[WORK ORDER]: Using the listing below, give again exactly the lines from the line with "Much of what" to the line with "top: 776px ->", inclusive, without the pictures.

[RECORDS SUPPLIED]:
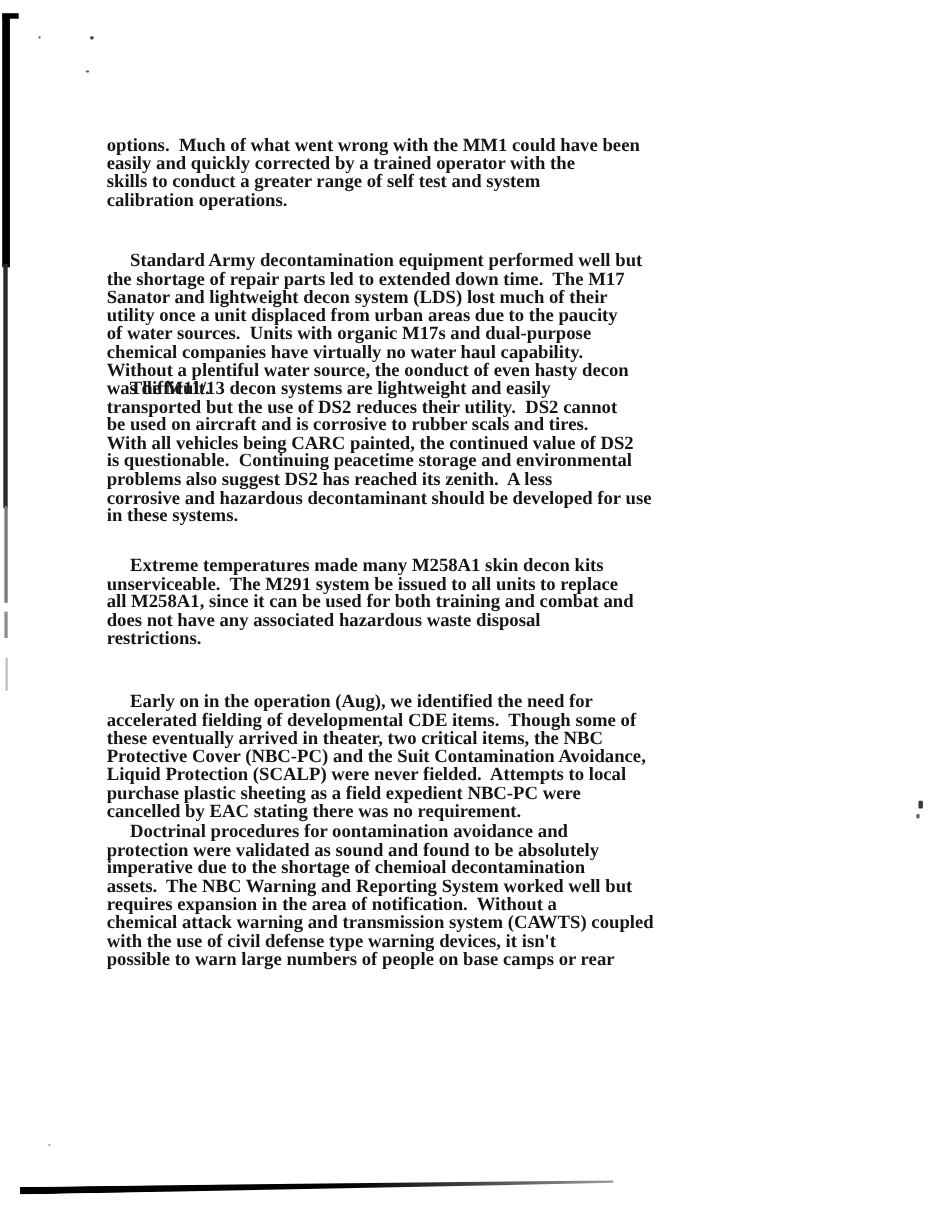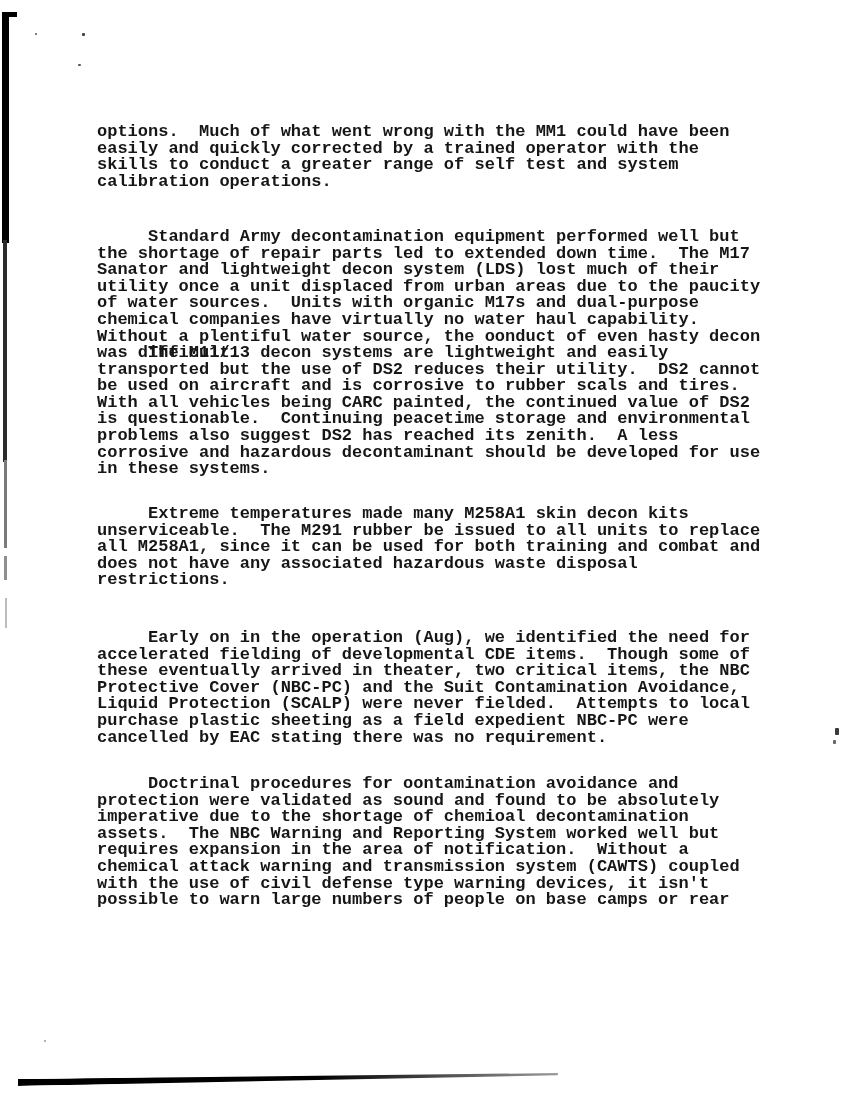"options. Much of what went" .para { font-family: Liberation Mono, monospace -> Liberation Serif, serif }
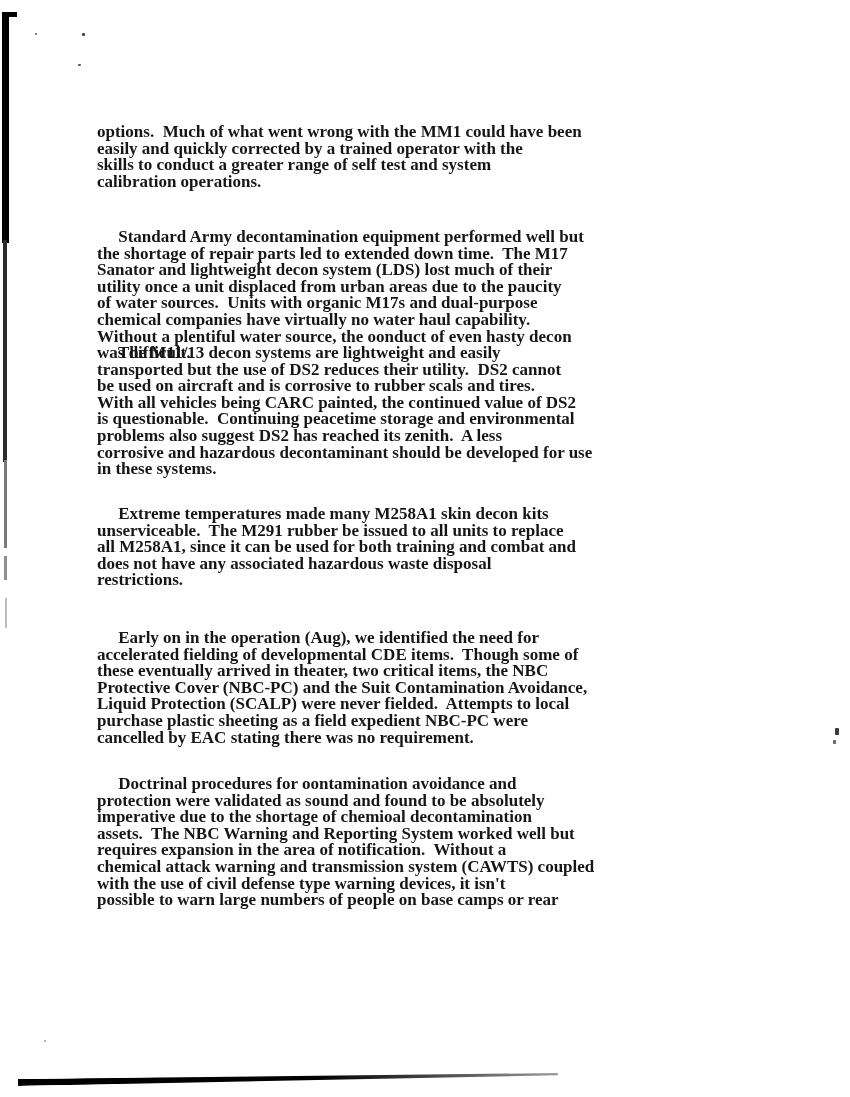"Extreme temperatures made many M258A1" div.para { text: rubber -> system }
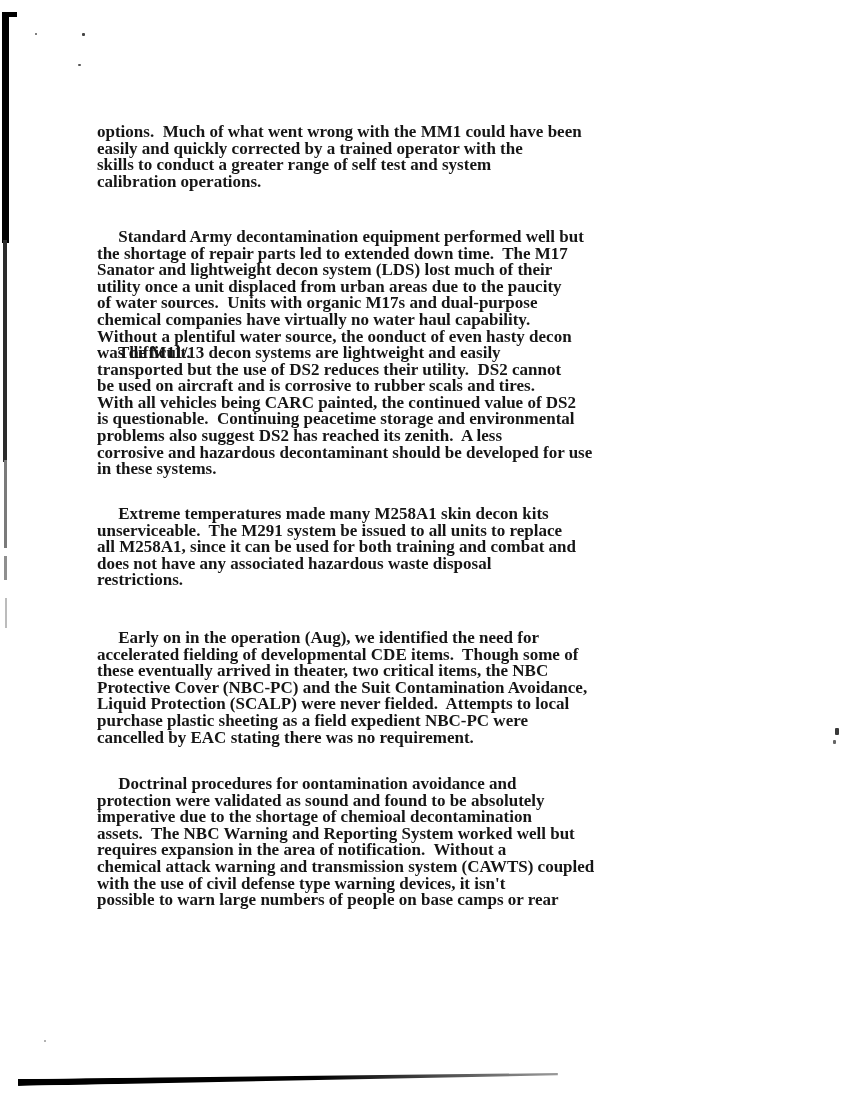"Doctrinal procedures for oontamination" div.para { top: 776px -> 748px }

...

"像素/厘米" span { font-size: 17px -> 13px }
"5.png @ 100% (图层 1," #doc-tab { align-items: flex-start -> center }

[THE ANSWER]:
"options. Much of what went" .para { font-family: Liberation Mono, monospace -> Liberation Serif, serif }
"Extreme temperatures made many M258A1" div.para { text: rubber -> system }
"Doctrinal procedures for oontamination" div.para { top: 776px -> 748px }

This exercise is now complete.